48: Pasien Terhormat Itu Rawi

127 4 0
                                    

Semua yang berada di ruangan menunggu dengan perasaan yang campur aduk. Di depan mereka, seorang dokter pria sedang membuka perban yang menutupi kedua mata Lana.

"Silakan buka matanya pelan-pelan, ya," titah dokternya menanti pasiennya yang baru saja selesai operasi.
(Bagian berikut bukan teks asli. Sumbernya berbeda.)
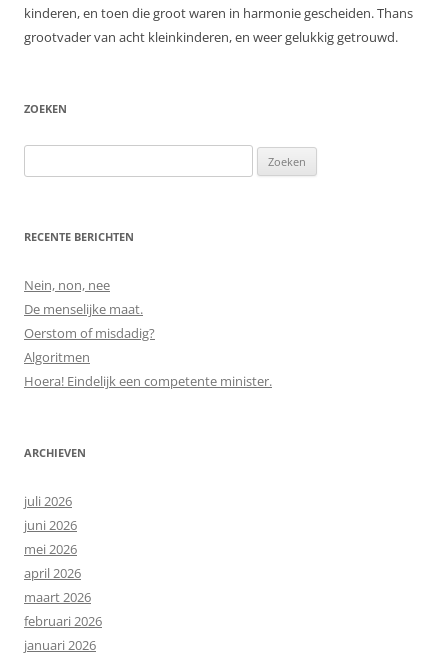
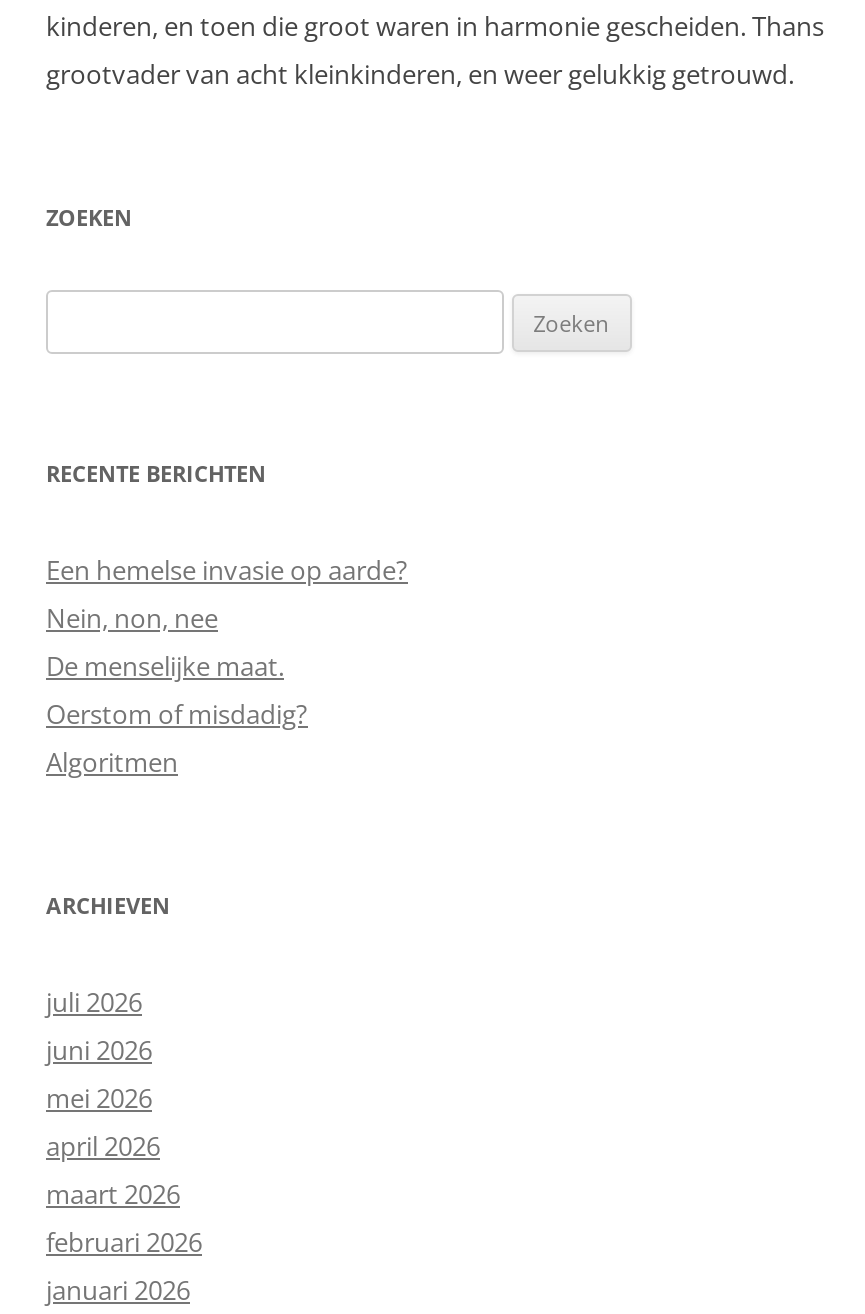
+ Een hemelse invasie op aarde?

moved down: Nein, non, nee | De menselijke maat. | Oerstom of misdadig? | Algoritmen

- Hoera! Eindelijk een competente minister.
Setelah benar-benar membuka kedua matanya, Lana bisa melihat sosok Bima, Jihan, Tari, juga Darma yang berada di sisi kanan tempat tidurnya. Tak tertinggal Jihan yang berada di samping dokter.

"Lala," panggil Bima memegang pundak sang anak. "Kamu bisa lihat wajah Papa, kan?"

Detik itu juga Lana mengangguk. Ia menarik kedua sudut bibirnya ke atas. Melemparkan senyum tulus kepada mereka yang menunggunya hingga selesai operasi.

"Saya cek dulu, ya," ucap dokternya lalu mengarahkan senter kecil ke mata Lana. "Ikuti sorot lampunya, ya."

"Alhamdulillah, operasinya berjalan lancar."

Spontan mereka menghembuskan napas lega. Lana mereka kembali bisa melihat dunia.

"Saya permisi dulu, ya," pamit dokternya menatap keluarga Lana satu per satu. "Kalau perlu sesuatu, tekan tombol yang ada di atas nakas, ya."

"Baik, Dok."

Tari merentangkan tangannya ke hadapan Lana. Memeluk anaknya dengan erat. "Maafin semua kesalahan Mama selama ini, Na. Mama terlalu egois sama kamu."

Air mata yang ditahan Lana sejak tadi pun mengalir membasahi pipinya. Ia sudah terlalu banyak menerima luka dari orang terdekat. Hingga sampai di titik ini, bisa kembali hidup saja ia sudah sangat bersyukur. Apalagi jika keluarganya membaik.

"Ayah minta maaf juga, ya," sesal Darma ikut memeluk anaknya. "Anak Ayah kuat banget. Maaf karena Ayah belum sepenuhnya berhasil menjadi sosok Ayah terbaik buat kamu, Na."

Lana menggeleng cepat. "Ayah udah seberusaha mungkin untuk melakukan itu. Namanya juga manusia, gak ada yang sempurna. Termasuk, kalian semua."

Kedua mata Lana melirik ke arah Wina yang hanya diam tak berani mendekat. "Aku juga akan menerima Bunda Wina sebagai Ibu kedua. Boleh kan kalau aku panggil Bunda?"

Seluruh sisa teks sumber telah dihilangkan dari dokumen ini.